CREATE OR REPLACE TABLE `totemic-fulcrum-425209-m7.cyclistic_project.2024_fullyear_clean` AS
SELECT * FROM `totemic-fulcrum-425209-m7.cyclistic_project.012024_tripdata_clean`
UNION ALL
SELECT * FROM `totemic-fulcrum-425209-m7.cyclistic_project.022024_tripdata_clean`
UNION ALL
SELECT * FROM `totemic-fulcrum-425209-m7.cyclistic_project.032024_tripdata_clean`
UNION ALL
SELECT * FROM `totemic-fulcrum-425209-m7.cyclistic_project.042024_tripdata_clean`
UNION ALL
SELECT * FROM `totemic-fulcrum-425209-m7.cyclistic_project.052024_tripdata_clean`
UNION ALL
SELECT * FROM `totemic-fulcrum-425209-m7.cyclistic_project.062024_tripdata_clean`
UNION ALL
SELECT * FROM `totemic-fulcrum-425209-m7.cyclistic_project.072024_tripdata_clean`
UNION ALL
SELECT * FROM `totemic-fulcrum-425209-m7.cyclistic_project.082024_tripdata_clean`
UNION ALL
SELECT * FROM `totemic-fulcrum-425209-m7.cyclistic_project.092024_tripdata_clean`
UNION ALL
SELECT * FROM `totemic-fulcrum-425209-m7.cyclistic_project.102024_tripdata_clean`
UNION ALL
SELECT * FROM `totemic-fulcrum-425209-m7.cyclistic_project.112024_tripdata_clean`
UNION ALL
SELECT * FROM `totemic-fulcrum-425209-m7.cyclistic_project.122024_tripdata_clean`;

Analyze

After cleaning and combining all 2024 Cyclistic trip data in BigQuery, I conducted descriptive analysis using SQL to calculate key metrics and identify usage patterns. At this stage, the goal is to analyze the data and address the key business questions:

  • How do annual members and casual riders use Cyclistic bikes differently?
  • Why would casual riders consider purchasing Cyclistic annual memberships?
  • How can Cyclistic use digital media to encourage casual riders to become members?

To answer these questions, I developed several points of analysis that highlight differences in behavior, usage trends, and opportunities for targeted marketing strategies.

1. Total Rides per User Type

This analysis shows the overall number of rides taken by each user type throughout the year.

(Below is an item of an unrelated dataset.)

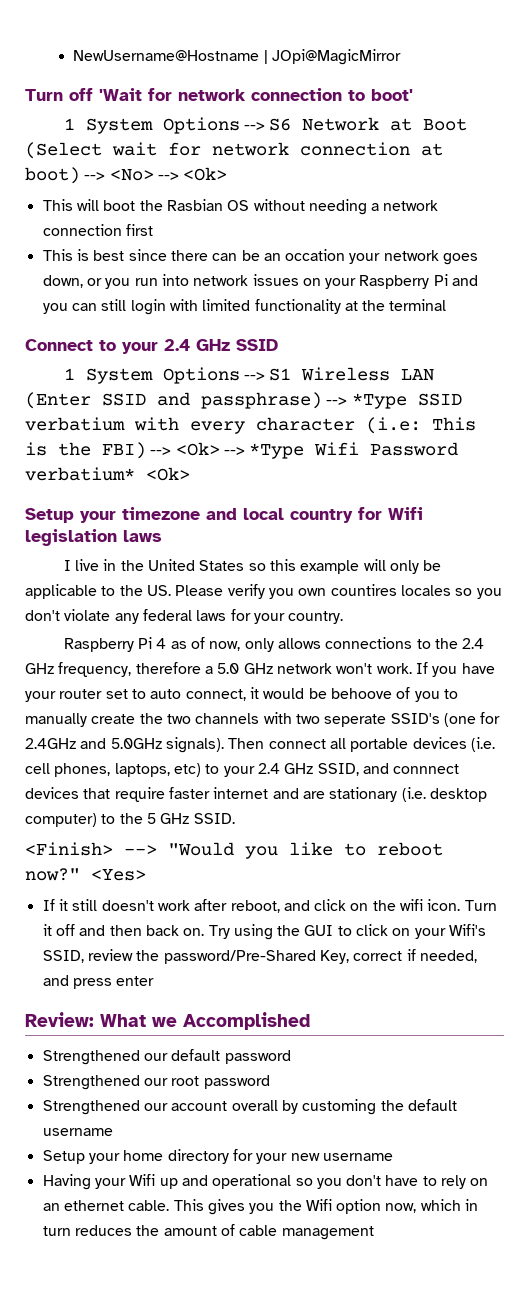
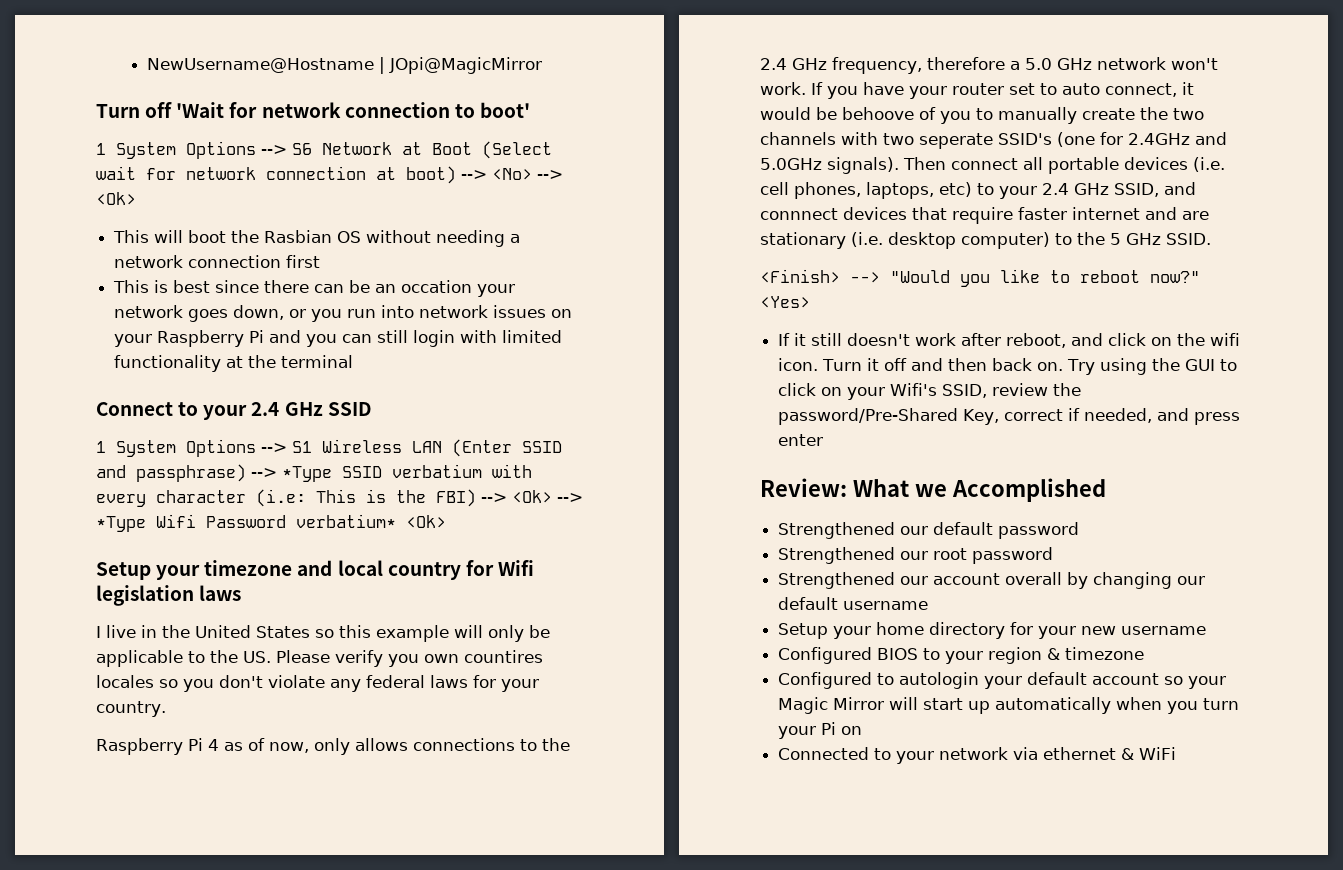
[302,1099,404,1115] customing the -> [1093,572,1206,589] changing our
[42,1174,489,1190] [42,1199,479,1215] [42,1224,374,1240] Having your Wifi up and operational so you don't have to rely on an ethernet cable. This gives you the Wifi option now, which in turn reduces the amount of cable management -> [778,647,1145,664] [778,672,1227,689] [778,697,1240,714] [778,722,863,739] [778,747,1177,764] Configured BIOS to your region & timezone // Configured to autologin your default account so your Magic Mirror will start up automatically when you turn your Pi on // Connected to your network via ethernet & WiFi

It helps establish the basic distribution of Cyclistic users and reveals which group uses the service more frequently.

SELECT 
  member_casual,
  COUNT(*) AS total_rides
FROM `totemic-fulcrum-425209-m7.cyclistic_project.2024_fullyear_clean`
GROUP BY member_casual;

2. Average Ride Length per User Type

Here, I compare the average duration of trips between members and casual riders to find out a fundamental behavioral difference between casual and member riders.

SELECT
  member_casual,
  AVG(TIMESTAMP_DIFF(ended_at, started_at, MINUTE)) AS avg_ride_length_minutes
FROM `totemic-fulcrum-425209-m7.cyclistic_project.2024_full_year_clean`
GROUP BY member_casual;

3. Number of Rides by Day of Week per User Type

This analysis will examine weekly usage patterns by distinguishing between member and casual activity. It helps explain when each group prefers to ride, whether they ride mostly for commuting or weekend leisure.

#1 Member

SELECT
  day_of_week_name,
  COUNT(*) AS total_rides
FROM `totemic-fulcrum-425209-m7.cyclistic_project.2024_full_year_clean`
WHERE member_casual = 'member'
GROUP BY day_of_week_name
ORDER BY total_rides DESC;

#2 Casual

SELECT
  day_of_week_name,
  COUNT(*) AS total_rides
FROM `totemic-fulcrum-425209-m7.cyclistic_project.2024_full_year_clean`
WHERE member_casual = 'casual'
GROUP BY day_of_week_name
ORDER BY total_rides DESC;

4. Rides by Bike Type

This section will identify the types of bikes: classic, electric, or docked — that are used most frequently. It will provide insight into user preferences and can inform resource allocation and marketing strategies.

SELECT
  rideable_type,
  COUNT(*) AS total_rides
FROM `totemic-fulcrum-425209-m7.cyclistic_project.2024_full_year_clean`
GROUP BY rideable_type
ORDER BY total_rides DESC;

5. Most Popular Start Stations per User Type

With this analysis, I want to identify the typical starting points for each user group. It will help me reveal geographic behavior.

#1 Member

SELECT
  member_casual,
  start_station_name,
  COUNT(*) AS total_rides
FROM `totemic-fulcrum-425209-m7.cyclistic_project.2024_fullyear_clean`
WHERE start_station_name IS NOT NULL
  AND member_casual = 'member'
GROUP BY member_casual, start_station_name
ORDER BY total_rides DESC;

Even though the dataset has already been cleaned, I still excluded rows with missing station names when analyzing station popularity. This is because NULL station values are not errors. They naturally occur due to the use of dockless rides.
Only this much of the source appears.